O advogado alegou que eles “se encontraram para saber como estava o andamento dos processos, desabafos e reclamações sobre a forma como as coisas foram conduzidas” e que “sempre se colocou disponível para atender às necessidade de Mauro Cid, para compreender se poderia ajudar pessoalmente ou indicar outra pessoa em caso de impedimento”, mas que nunca teve intenção de interferir na investigação.
O delegado Fábio Shor, que conduziu o interrogatório, questionou como a defesa do ex-presidente Jair Bolsonaro tomou conhecimento das mensagens que Kuntz alega ter trocado com Mauro Cid no Instagram. O advogado Celso Vilardi, que defende o ex-presidente, confrontou o tenente-coronel sobre o perfil @gabrielar702 durante o interrogatório no STF. As mensagens ainda não tinham vindo a público.
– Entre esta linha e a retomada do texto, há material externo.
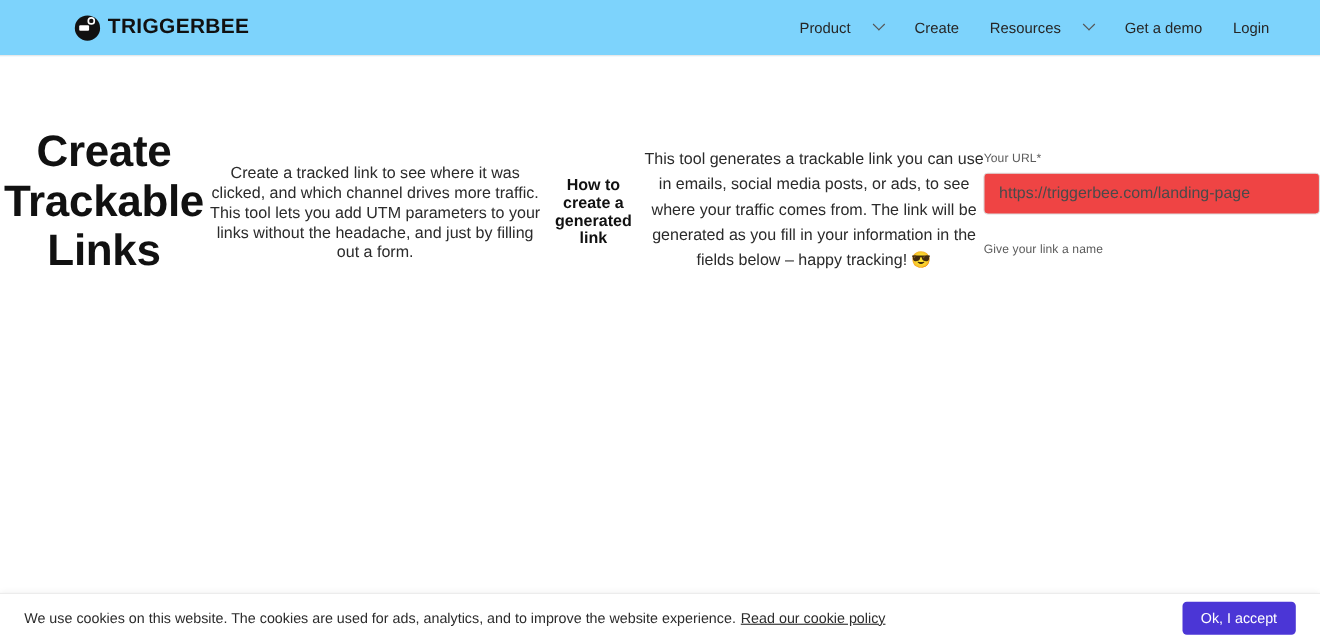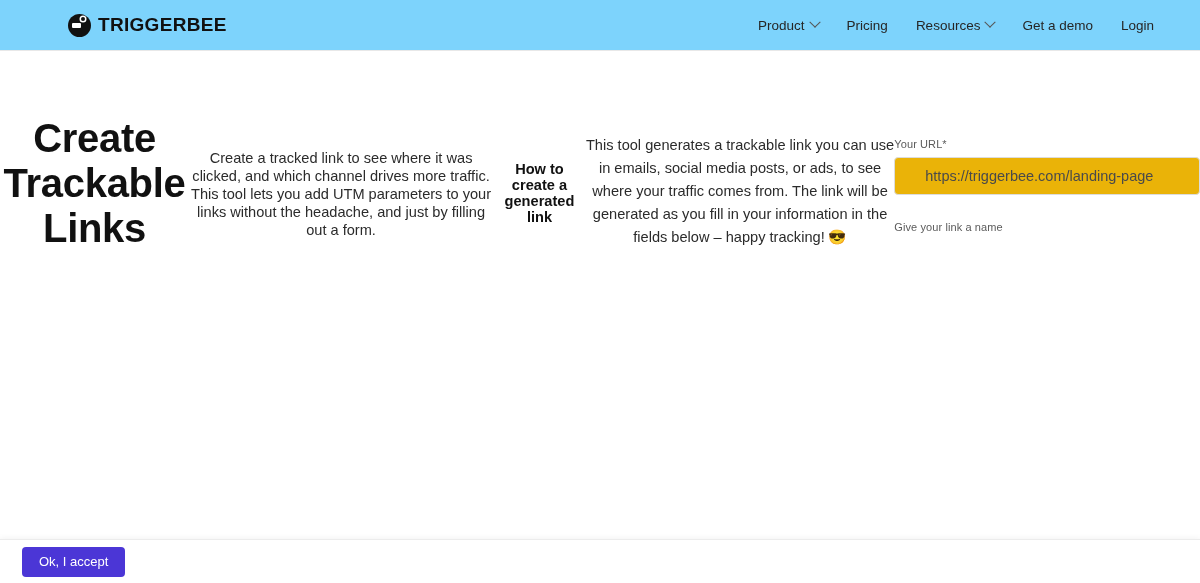"Product" .nav-item { gap: 6px -> 22px }
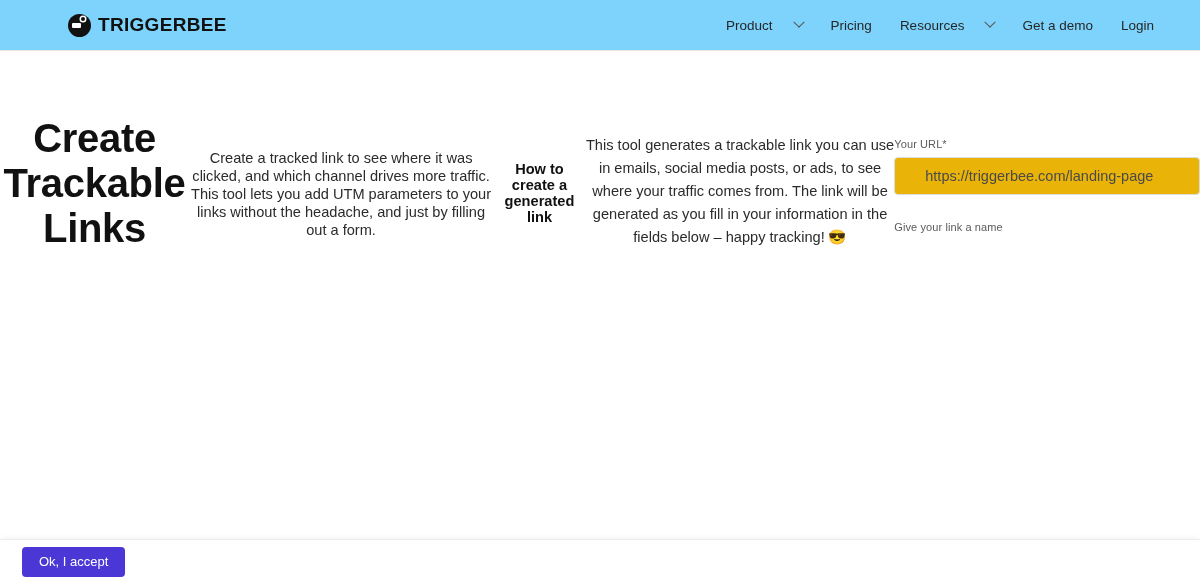"Pricing" span { text: Pricing -> Create }
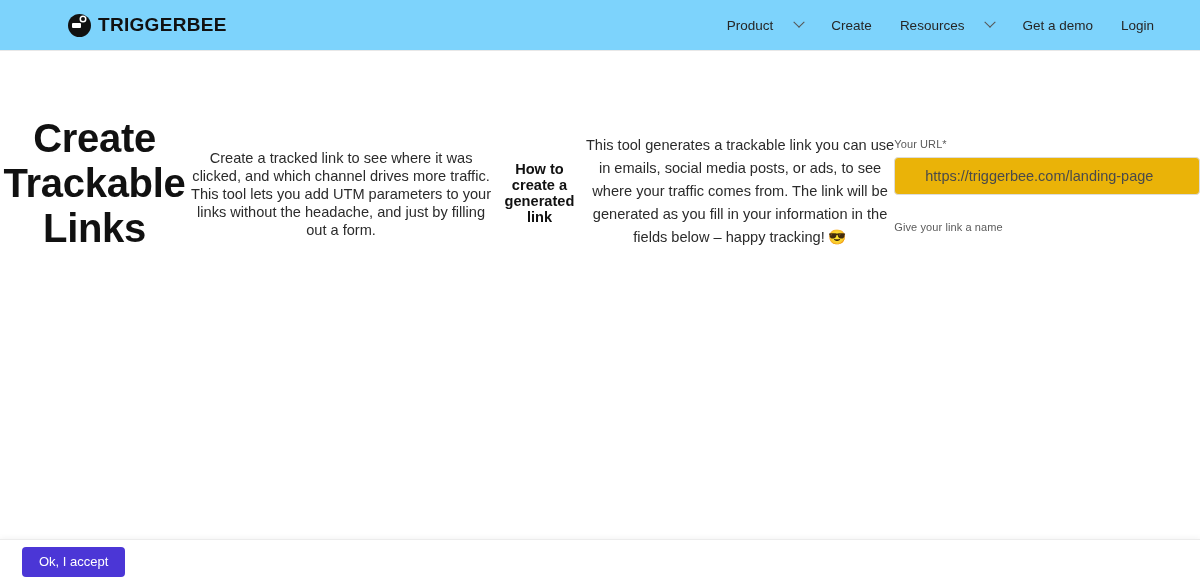"https://triggerbee.com/landing-page" .text-input { background: #eab308 -> #ef4444; padding: 0 30px -> 0 13px }
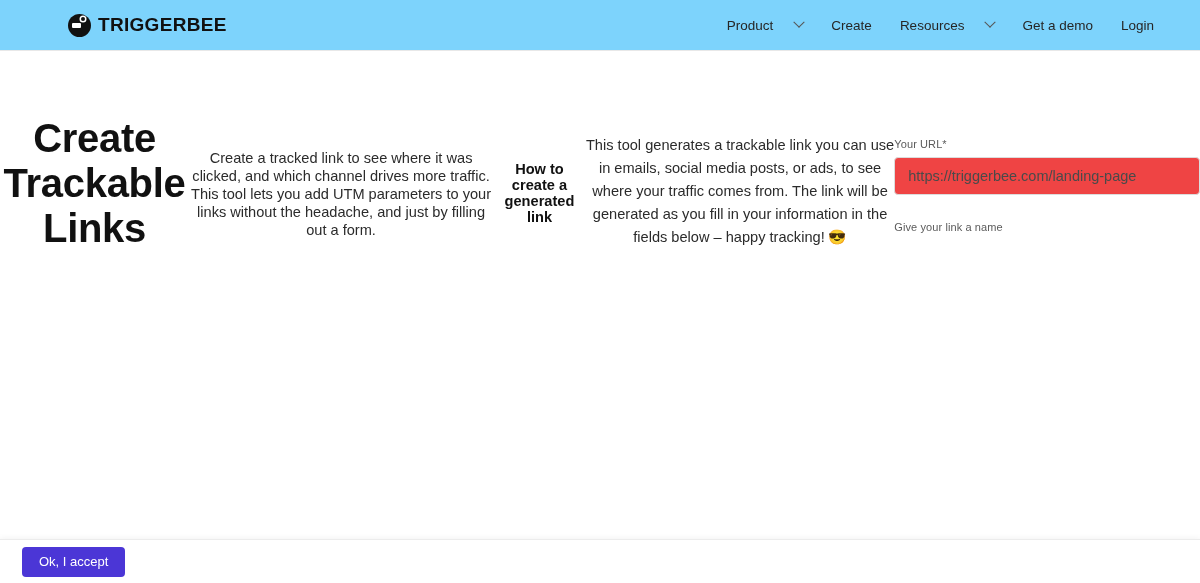"We use cookies on this" div { html: none -> <div> <span>We use cookies on this website. The cookies are used for ads, analytics, and to improve the website experience.</span> <span>Read our cookie policy</span> </div> }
Kuntz não soube dizer como a defesa de Bolsonaro obteve as conversas. Ele alega que, pouco antes do interrogatório, mencionou o perfil supostamente usado por Mauro Cid em uma conversa informal com Vilardi, mas não revelou ao colega o conteúdo das conversas.
Eduardo Kuntz também foi confrontado sobre a existência de um grupo no Instagram integrado por ele, por Cunha Bueno e pelo perfil @gabrielar702, atribuído a Mauro Cid. O advogado disse que foi o tenente-coronel quem o pediu para criar o grupo, mas segundo Kuntz não houve conversas e o grupo ficou inativo.

O coronel Marcelo Câmara, que foi preso preventivamente depois que o próprio advogado apresentou as conversas ao STF, também prestou depoimento à Polícia Federal. Ele foi ouvido nesta terça na superintendência da PF em Brasília. Câmara negou ter se envolvido nos diálogos e disse que nunca pediu o advogado para conseguir informações sobre a delação premiada do tenente-coronel ou para interferir no acordo de colaboração.
O coronel disse que não conversou com Mauro Cid ou com familiares dele, diretamente nem por meio de terceiros, e que recebeu com “indignação” a ordem de prisão “por nunca ter deixado de cumprir as medidas que lhe foram impostas pelo STF”.